**What needs to be done**: For the material below, return exactly the lines starting at the line containing "Fruit Jellies Sugar" and ending at the line containing "Joey Pant Deep", both ends included, and no others.

**Source material**:
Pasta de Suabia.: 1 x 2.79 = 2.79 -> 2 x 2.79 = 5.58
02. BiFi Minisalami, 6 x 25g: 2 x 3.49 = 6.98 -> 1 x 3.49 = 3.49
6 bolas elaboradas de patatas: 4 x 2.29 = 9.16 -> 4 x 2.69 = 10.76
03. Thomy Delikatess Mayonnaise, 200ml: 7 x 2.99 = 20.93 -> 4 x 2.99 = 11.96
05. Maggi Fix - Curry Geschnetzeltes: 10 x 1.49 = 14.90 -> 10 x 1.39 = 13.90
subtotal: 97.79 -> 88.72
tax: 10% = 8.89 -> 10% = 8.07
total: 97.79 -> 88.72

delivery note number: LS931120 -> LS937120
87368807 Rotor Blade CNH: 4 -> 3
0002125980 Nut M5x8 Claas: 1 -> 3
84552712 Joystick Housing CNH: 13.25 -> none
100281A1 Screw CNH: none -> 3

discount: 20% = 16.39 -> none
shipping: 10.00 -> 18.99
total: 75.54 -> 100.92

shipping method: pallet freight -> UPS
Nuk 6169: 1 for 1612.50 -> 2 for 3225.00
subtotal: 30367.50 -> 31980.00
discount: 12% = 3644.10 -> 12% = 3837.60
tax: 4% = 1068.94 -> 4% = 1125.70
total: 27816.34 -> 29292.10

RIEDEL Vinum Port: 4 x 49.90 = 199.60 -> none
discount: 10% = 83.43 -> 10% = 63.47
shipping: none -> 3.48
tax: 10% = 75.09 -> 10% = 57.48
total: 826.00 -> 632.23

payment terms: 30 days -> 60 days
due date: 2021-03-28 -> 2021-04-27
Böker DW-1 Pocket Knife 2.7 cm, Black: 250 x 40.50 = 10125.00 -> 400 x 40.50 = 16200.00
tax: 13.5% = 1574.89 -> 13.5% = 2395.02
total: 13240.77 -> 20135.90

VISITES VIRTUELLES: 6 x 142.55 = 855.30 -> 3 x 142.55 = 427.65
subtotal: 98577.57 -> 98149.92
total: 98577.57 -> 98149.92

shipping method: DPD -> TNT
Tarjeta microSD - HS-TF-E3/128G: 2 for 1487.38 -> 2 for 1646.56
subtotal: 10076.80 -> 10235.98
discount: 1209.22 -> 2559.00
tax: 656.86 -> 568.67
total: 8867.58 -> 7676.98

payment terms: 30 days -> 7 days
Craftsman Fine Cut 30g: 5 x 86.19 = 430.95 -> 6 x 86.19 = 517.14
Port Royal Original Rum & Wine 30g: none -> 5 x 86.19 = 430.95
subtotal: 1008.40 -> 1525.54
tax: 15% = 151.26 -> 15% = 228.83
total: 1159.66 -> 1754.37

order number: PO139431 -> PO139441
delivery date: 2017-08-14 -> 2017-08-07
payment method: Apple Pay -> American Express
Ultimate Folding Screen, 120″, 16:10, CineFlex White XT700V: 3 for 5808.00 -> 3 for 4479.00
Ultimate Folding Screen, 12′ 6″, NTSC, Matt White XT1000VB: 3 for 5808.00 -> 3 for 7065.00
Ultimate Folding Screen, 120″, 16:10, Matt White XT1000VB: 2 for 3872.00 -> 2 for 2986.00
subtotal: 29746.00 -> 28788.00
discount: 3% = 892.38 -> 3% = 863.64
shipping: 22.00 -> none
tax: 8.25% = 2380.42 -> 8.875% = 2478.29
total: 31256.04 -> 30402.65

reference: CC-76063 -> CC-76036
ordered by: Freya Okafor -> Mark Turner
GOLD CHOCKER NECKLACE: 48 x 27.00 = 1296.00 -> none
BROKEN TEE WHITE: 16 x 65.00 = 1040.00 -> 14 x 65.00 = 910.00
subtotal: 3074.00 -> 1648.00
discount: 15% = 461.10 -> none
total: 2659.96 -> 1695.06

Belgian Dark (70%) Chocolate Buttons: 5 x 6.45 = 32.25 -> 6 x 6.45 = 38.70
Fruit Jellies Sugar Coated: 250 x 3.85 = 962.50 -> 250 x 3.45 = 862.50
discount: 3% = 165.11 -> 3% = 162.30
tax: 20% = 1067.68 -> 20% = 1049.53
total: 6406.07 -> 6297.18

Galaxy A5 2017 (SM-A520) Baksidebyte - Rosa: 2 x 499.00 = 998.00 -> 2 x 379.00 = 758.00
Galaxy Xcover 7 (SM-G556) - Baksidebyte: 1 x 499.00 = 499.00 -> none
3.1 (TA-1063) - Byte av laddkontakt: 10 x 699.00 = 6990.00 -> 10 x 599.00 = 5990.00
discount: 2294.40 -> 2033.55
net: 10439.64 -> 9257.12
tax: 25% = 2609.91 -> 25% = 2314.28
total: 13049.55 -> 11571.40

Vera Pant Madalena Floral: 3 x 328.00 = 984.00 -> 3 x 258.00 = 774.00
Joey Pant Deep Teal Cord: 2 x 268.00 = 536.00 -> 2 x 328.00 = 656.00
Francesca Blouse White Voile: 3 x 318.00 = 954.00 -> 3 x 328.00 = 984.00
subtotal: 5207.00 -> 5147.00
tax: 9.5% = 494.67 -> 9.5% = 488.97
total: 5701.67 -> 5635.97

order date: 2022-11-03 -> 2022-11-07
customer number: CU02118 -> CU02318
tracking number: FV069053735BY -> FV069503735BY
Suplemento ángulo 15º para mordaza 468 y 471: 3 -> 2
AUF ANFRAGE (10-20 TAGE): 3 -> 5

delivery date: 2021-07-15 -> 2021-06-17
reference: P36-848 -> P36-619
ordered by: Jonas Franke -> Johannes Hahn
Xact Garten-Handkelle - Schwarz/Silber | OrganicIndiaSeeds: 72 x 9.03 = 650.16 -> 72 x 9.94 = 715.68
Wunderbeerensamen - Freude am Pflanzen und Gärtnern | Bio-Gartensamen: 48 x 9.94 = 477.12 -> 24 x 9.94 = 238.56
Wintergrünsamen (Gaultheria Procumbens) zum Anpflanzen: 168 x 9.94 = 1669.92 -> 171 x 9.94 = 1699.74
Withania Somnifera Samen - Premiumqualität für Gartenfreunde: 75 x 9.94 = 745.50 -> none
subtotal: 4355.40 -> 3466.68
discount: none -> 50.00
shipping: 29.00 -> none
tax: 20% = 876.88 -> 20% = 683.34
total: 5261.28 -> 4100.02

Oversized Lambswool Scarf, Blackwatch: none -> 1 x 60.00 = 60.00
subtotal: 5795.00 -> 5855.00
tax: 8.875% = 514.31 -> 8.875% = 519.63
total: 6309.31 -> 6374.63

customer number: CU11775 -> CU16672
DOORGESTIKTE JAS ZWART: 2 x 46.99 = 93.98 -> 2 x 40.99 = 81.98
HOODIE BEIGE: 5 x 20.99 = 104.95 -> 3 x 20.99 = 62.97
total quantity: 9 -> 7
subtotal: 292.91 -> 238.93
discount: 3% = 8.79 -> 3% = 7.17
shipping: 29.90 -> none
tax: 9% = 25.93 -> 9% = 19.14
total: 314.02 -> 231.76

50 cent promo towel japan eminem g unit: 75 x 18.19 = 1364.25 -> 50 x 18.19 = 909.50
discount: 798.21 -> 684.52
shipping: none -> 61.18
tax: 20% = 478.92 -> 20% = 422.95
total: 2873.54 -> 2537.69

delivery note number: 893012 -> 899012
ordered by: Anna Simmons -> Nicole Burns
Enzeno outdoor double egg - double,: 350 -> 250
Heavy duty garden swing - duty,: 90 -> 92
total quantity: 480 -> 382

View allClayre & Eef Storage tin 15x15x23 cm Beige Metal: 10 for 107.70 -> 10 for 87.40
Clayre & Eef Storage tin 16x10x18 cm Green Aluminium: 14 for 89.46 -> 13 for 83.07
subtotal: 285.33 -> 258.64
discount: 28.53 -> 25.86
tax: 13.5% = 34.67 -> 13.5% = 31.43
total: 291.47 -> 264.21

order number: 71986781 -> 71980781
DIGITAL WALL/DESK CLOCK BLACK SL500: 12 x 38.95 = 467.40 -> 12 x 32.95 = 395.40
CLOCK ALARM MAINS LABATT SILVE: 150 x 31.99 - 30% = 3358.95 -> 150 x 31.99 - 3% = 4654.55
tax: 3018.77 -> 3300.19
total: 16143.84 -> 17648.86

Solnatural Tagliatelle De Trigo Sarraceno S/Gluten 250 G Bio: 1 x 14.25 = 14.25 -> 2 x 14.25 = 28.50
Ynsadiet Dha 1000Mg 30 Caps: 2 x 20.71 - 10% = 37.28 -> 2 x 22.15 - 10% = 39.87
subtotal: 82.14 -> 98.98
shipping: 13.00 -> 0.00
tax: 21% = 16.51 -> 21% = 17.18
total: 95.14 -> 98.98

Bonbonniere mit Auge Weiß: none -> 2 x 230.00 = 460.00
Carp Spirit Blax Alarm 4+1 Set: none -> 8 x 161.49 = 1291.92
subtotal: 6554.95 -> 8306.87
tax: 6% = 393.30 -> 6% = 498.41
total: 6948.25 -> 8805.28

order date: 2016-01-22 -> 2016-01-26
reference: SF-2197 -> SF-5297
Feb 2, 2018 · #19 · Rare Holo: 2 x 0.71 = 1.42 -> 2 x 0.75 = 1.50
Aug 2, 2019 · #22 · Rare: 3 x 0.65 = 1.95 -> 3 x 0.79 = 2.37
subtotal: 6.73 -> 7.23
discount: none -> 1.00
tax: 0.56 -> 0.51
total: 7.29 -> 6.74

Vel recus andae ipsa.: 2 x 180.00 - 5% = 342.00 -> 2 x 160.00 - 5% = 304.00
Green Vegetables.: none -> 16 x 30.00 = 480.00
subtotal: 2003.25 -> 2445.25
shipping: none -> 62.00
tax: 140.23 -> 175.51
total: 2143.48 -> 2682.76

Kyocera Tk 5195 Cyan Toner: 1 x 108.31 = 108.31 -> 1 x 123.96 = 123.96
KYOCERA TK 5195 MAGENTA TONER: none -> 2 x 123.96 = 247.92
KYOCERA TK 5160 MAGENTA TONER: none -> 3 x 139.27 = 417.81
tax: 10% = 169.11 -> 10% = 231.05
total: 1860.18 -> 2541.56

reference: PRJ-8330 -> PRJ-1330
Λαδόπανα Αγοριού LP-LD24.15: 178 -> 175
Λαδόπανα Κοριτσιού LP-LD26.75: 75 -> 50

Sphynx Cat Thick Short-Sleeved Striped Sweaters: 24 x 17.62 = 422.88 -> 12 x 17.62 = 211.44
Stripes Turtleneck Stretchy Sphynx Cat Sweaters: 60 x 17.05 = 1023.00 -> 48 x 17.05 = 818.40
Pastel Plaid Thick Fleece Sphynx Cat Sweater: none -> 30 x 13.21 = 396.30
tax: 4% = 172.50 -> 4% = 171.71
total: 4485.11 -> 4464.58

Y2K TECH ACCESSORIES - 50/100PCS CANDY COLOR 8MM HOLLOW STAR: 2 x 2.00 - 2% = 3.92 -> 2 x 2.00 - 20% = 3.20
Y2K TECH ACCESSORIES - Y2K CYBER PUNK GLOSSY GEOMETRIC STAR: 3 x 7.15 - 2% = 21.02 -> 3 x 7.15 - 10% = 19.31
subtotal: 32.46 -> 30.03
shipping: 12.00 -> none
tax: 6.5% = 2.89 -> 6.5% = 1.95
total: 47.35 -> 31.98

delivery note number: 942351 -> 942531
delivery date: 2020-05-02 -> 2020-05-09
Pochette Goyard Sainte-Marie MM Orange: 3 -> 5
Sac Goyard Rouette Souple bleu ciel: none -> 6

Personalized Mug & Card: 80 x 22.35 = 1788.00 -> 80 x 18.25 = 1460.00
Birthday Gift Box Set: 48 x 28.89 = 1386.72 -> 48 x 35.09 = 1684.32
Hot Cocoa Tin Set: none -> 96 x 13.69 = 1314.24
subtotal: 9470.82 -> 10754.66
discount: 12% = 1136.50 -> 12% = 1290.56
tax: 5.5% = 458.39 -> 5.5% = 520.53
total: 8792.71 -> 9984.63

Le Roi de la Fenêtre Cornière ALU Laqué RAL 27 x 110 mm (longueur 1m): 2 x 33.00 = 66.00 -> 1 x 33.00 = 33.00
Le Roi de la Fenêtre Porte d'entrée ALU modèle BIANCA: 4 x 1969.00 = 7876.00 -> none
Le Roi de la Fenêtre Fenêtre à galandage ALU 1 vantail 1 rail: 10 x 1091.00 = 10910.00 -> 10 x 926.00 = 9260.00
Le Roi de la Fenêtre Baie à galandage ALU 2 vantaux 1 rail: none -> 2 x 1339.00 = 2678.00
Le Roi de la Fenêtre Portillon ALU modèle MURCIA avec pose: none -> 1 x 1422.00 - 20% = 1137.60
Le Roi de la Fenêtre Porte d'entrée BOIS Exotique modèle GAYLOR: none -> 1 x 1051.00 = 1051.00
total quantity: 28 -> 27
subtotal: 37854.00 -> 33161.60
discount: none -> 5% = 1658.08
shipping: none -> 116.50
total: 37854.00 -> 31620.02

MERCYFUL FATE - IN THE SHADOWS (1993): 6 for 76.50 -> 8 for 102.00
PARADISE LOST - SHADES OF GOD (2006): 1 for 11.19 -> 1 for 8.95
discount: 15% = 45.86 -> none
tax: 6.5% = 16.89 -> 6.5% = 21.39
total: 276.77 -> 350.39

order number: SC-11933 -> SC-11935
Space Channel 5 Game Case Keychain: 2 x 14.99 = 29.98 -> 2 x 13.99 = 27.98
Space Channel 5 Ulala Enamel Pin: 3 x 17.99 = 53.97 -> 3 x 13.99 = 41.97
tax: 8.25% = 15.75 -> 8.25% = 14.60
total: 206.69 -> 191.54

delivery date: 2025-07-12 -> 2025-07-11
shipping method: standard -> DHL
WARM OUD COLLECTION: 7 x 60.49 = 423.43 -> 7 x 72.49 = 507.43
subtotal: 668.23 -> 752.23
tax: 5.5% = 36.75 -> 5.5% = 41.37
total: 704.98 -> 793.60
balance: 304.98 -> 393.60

**Task result**:
Fruit Jellies Sugar Coated: 250 x 3.85 = 962.50 -> 250 x 3.45 = 862.50
discount: 3% = 165.11 -> 3% = 162.30
tax: 20% = 1067.68 -> 20% = 1049.53
total: 6406.07 -> 6297.18

Galaxy A5 2017 (SM-A520) Baksidebyte - Rosa: 2 x 499.00 = 998.00 -> 2 x 379.00 = 758.00
Galaxy Xcover 7 (SM-G556) - Baksidebyte: 1 x 499.00 = 499.00 -> none
3.1 (TA-1063) - Byte av laddkontakt: 10 x 699.00 = 6990.00 -> 10 x 599.00 = 5990.00
discount: 2294.40 -> 2033.55
net: 10439.64 -> 9257.12
tax: 25% = 2609.91 -> 25% = 2314.28
total: 13049.55 -> 11571.40

Vera Pant Madalena Floral: 3 x 328.00 = 984.00 -> 3 x 258.00 = 774.00
Joey Pant Deep Teal Cord: 2 x 268.00 = 536.00 -> 2 x 328.00 = 656.00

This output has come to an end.